Assignment: Find, in the records below, the line that contains "november | seropercent: 45.78 -> 43.78" and the line that contains "febr | seropercent: 0 -> 0.02". Copy those two lines and everything between them exactly, but not the pictures.

Exercise data:

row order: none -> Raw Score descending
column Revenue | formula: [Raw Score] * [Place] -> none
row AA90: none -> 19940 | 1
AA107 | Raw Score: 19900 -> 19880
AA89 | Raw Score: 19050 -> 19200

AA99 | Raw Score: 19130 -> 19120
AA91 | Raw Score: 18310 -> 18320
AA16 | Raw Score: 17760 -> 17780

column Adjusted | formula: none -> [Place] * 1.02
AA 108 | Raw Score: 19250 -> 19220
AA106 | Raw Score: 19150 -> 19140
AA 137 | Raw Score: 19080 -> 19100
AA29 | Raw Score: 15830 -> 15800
...
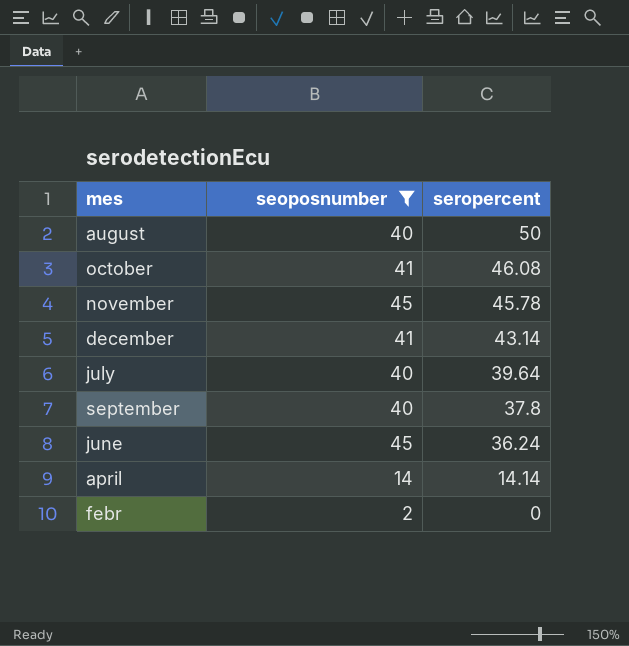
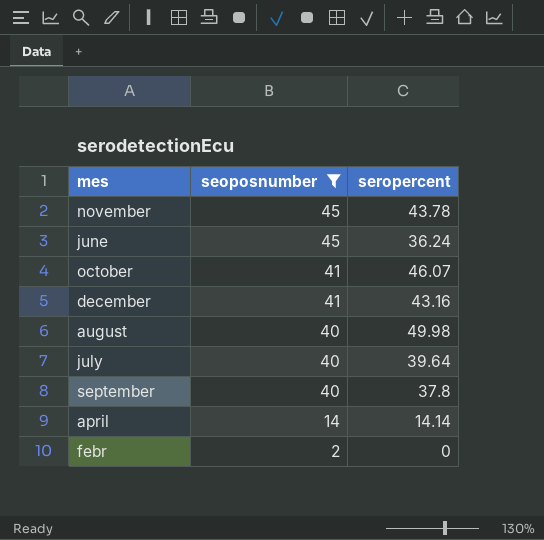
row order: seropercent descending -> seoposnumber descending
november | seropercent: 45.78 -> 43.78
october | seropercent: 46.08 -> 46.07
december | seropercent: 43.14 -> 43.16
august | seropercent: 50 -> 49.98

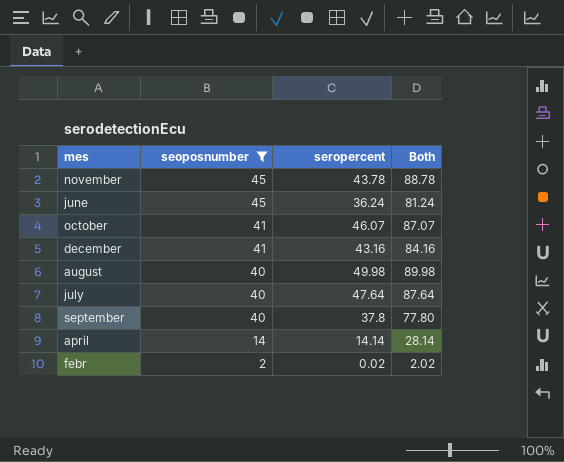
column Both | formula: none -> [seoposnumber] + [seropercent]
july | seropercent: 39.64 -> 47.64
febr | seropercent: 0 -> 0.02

Answer for the task:
november | seropercent: 45.78 -> 43.78
october | seropercent: 46.08 -> 46.07
december | seropercent: 43.14 -> 43.16
august | seropercent: 50 -> 49.98

column Both | formula: none -> [seoposnumber] + [seropercent]
july | seropercent: 39.64 -> 47.64
febr | seropercent: 0 -> 0.02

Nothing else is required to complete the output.